[STUDY MATERIAL Boundary: Start]

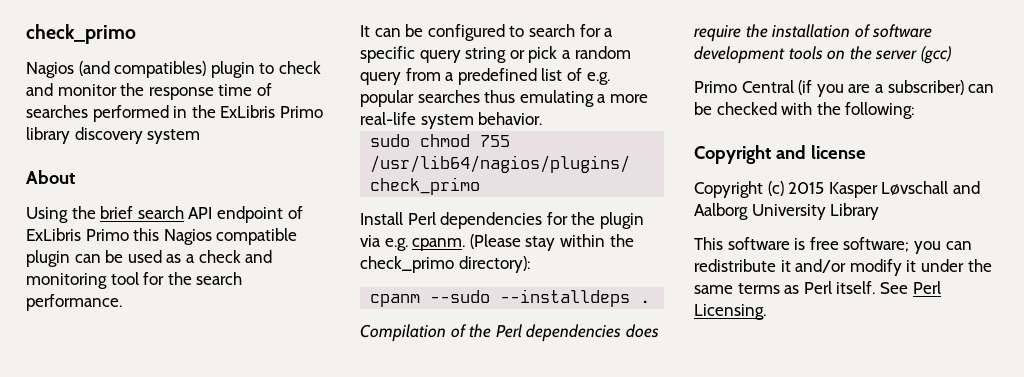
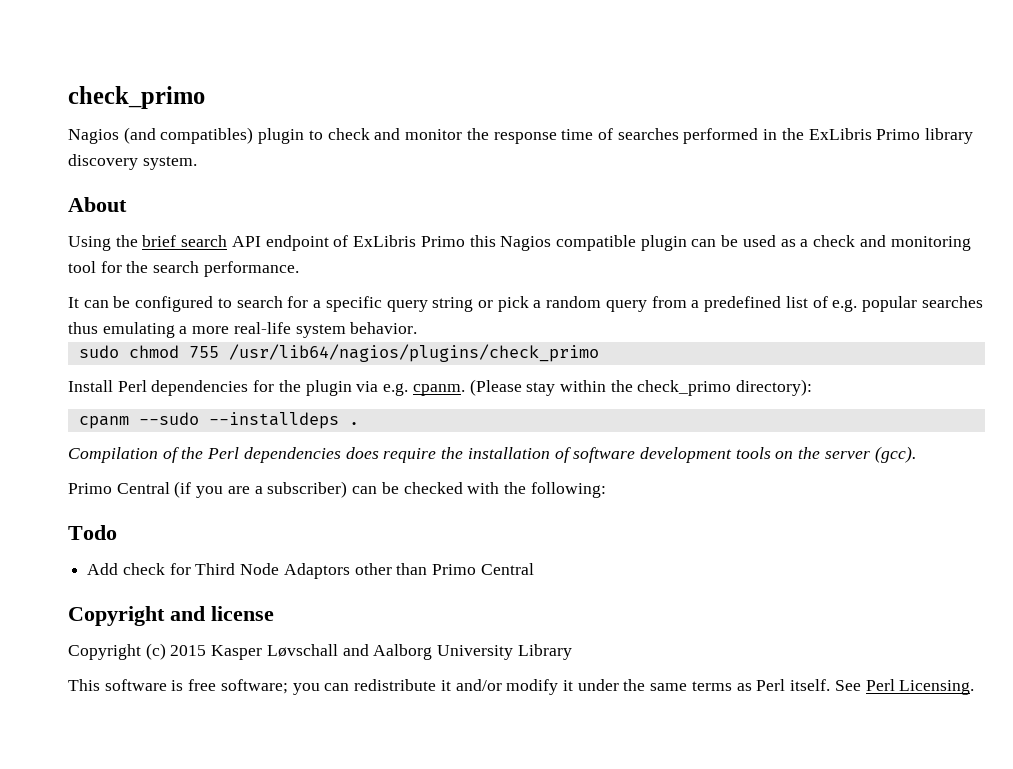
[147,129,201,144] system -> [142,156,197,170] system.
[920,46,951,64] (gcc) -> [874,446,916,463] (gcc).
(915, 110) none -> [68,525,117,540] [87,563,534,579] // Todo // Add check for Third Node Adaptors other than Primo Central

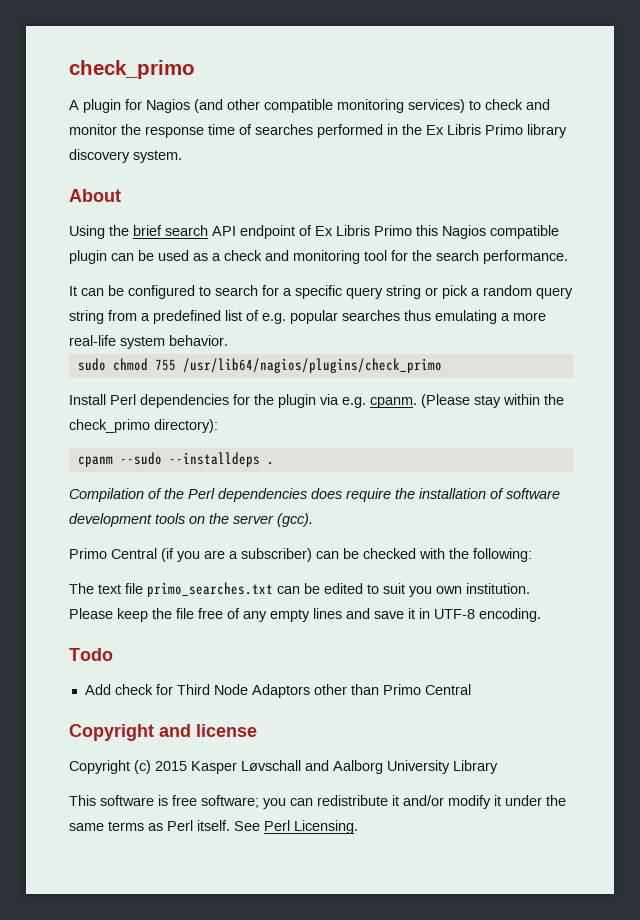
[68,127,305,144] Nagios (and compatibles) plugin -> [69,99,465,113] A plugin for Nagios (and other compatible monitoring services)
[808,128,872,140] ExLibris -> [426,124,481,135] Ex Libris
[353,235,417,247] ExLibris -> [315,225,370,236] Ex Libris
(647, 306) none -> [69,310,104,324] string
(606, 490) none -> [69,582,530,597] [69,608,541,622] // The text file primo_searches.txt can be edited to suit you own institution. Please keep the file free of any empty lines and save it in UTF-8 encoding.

[STUDY MATERIAL Boundary: End]

## EXERCISE GOAL
Return the listing verbatim; pictures are not part of the copy.

## SOLUTION FOR THIS EXERCISE
[147,129,201,144] system -> [142,156,197,170] system.
[920,46,951,64] (gcc) -> [874,446,916,463] (gcc).
(915, 110) none -> [68,525,117,540] [87,563,534,579] // Todo // Add check for Third Node Adaptors other than Primo Central

[68,127,305,144] Nagios (and compatibles) plugin -> [69,99,465,113] A plugin for Nagios (and other compatible monitoring services)
[808,128,872,140] ExLibris -> [426,124,481,135] Ex Libris
[353,235,417,247] ExLibris -> [315,225,370,236] Ex Libris
(647, 306) none -> [69,310,104,324] string
(606, 490) none -> [69,582,530,597] [69,608,541,622] // The text file primo_searches.txt can be edited to suit you own institution. Please keep the file free of any empty lines and save it in UTF-8 encoding.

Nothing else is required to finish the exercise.